If your dog has hypothyroidism, their thyroid doesn't produce enough of a hormone called thyroxine. Thyroxine is important for metabolizing food, so a lack of this hormone can lead to constipation and other symptoms that include hair loss, flaky skin, and weight gain. If you notice these symptoms, make an appointment with your DVM so your dog can get proper treatment.

Enlarged Prostate

In male dogs, an enlarged prostate can be caused by several prostatic diseases, including benign conditions, bacterial infections, cysts, and cancer. In addition to constipation, your dog might experience abdominal pain, urinary tract infections, fever, loss of appetite, loss of energy, and stiffness. If you notice these symptoms, make an appointment with your vet.
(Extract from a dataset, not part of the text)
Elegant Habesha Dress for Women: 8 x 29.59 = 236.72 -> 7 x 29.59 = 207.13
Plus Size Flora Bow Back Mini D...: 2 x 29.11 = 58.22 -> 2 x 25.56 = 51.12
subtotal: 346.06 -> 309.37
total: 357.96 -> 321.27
How to Treat Dog Constipation

Miniature Schnauzer with a pumpkin

Most cases of constipation are caused by simple lifestyle factors that you can address with at-home remedies. But if your dog's constipation doesn't clear up after you try these remedies, or if it's been several days since your dog has had a bowel movement, contact your vet.
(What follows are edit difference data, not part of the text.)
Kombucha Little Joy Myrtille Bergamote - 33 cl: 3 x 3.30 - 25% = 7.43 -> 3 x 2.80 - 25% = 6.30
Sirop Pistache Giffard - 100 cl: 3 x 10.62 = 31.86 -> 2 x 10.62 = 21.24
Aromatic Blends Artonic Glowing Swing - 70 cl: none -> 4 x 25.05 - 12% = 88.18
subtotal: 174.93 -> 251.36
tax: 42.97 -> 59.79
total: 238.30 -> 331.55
Here are a few ways to treat dog constipation:

  • Pumpkin: Veterinarians often recommend this high-fiber vegetable to clear up digestive distress in dogs. You can add a scoop of canned pumpkin to your dog's food or use air-dried pumpkin for a shelf-stable option that's easy to keep on hand.
  • Probiotics: Probiotic supplements for dogs are full of helpful microbes that promote healthy digestion and healthier stool. Studies have found that probiotics can help prevent constipation in canines, so they may help your constipated dog.
  • Fresh water: Dehydration is a common cause of constipation, so make sure your dog always has plenty of fresh water.
  • Wet food: If your dog always has fresh water but still doesn't drink enough, wet food can promote hydration. If you don't have wet food on hand, you can soak dry dog food in water or bone broth for a couple hours (or soak a batch for up to a couple days) before feeding.
  • Frequent exercise: Mobility is as important for the digestive system as it is for the rest of the body. Make sure your dog gets at least 30 minutes of exercise per day to promote healthy bowel movements.
  • Veterinary treatment: If home remedies don't help your dog, talk to your vet. They can run tests to look for underlying conditions and take X-rays to identify intestinal blockages. They may also be able to prescribes laxatives, give your dog an enema, secrete your dog's anal glands, or perform a manual removal.
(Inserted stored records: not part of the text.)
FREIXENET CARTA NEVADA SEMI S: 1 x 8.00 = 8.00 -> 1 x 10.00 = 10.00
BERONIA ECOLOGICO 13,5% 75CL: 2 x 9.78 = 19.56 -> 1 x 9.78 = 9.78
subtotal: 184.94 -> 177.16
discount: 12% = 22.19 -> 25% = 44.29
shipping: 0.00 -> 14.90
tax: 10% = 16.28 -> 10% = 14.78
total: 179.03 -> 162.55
Help Your Furry Friend Find Relief

Girl happily carrying a dog

Most of our canine companions will experience constipation at some point in their lives. It's typically caused by simple lifestyle factors, but it can also be the result of underlying conditions or the side effects of certain medications.

If your best friend is experiencing dog constipation, try adding a probiotic supplement and air-dried pumpkin to their diet. Make sure your dog drinks plenty of fresh water and gets at least 30 minutes of exercise per day. If home remedies don't clear up your dog's constipation, talk to your vet to rule out underlying conditions.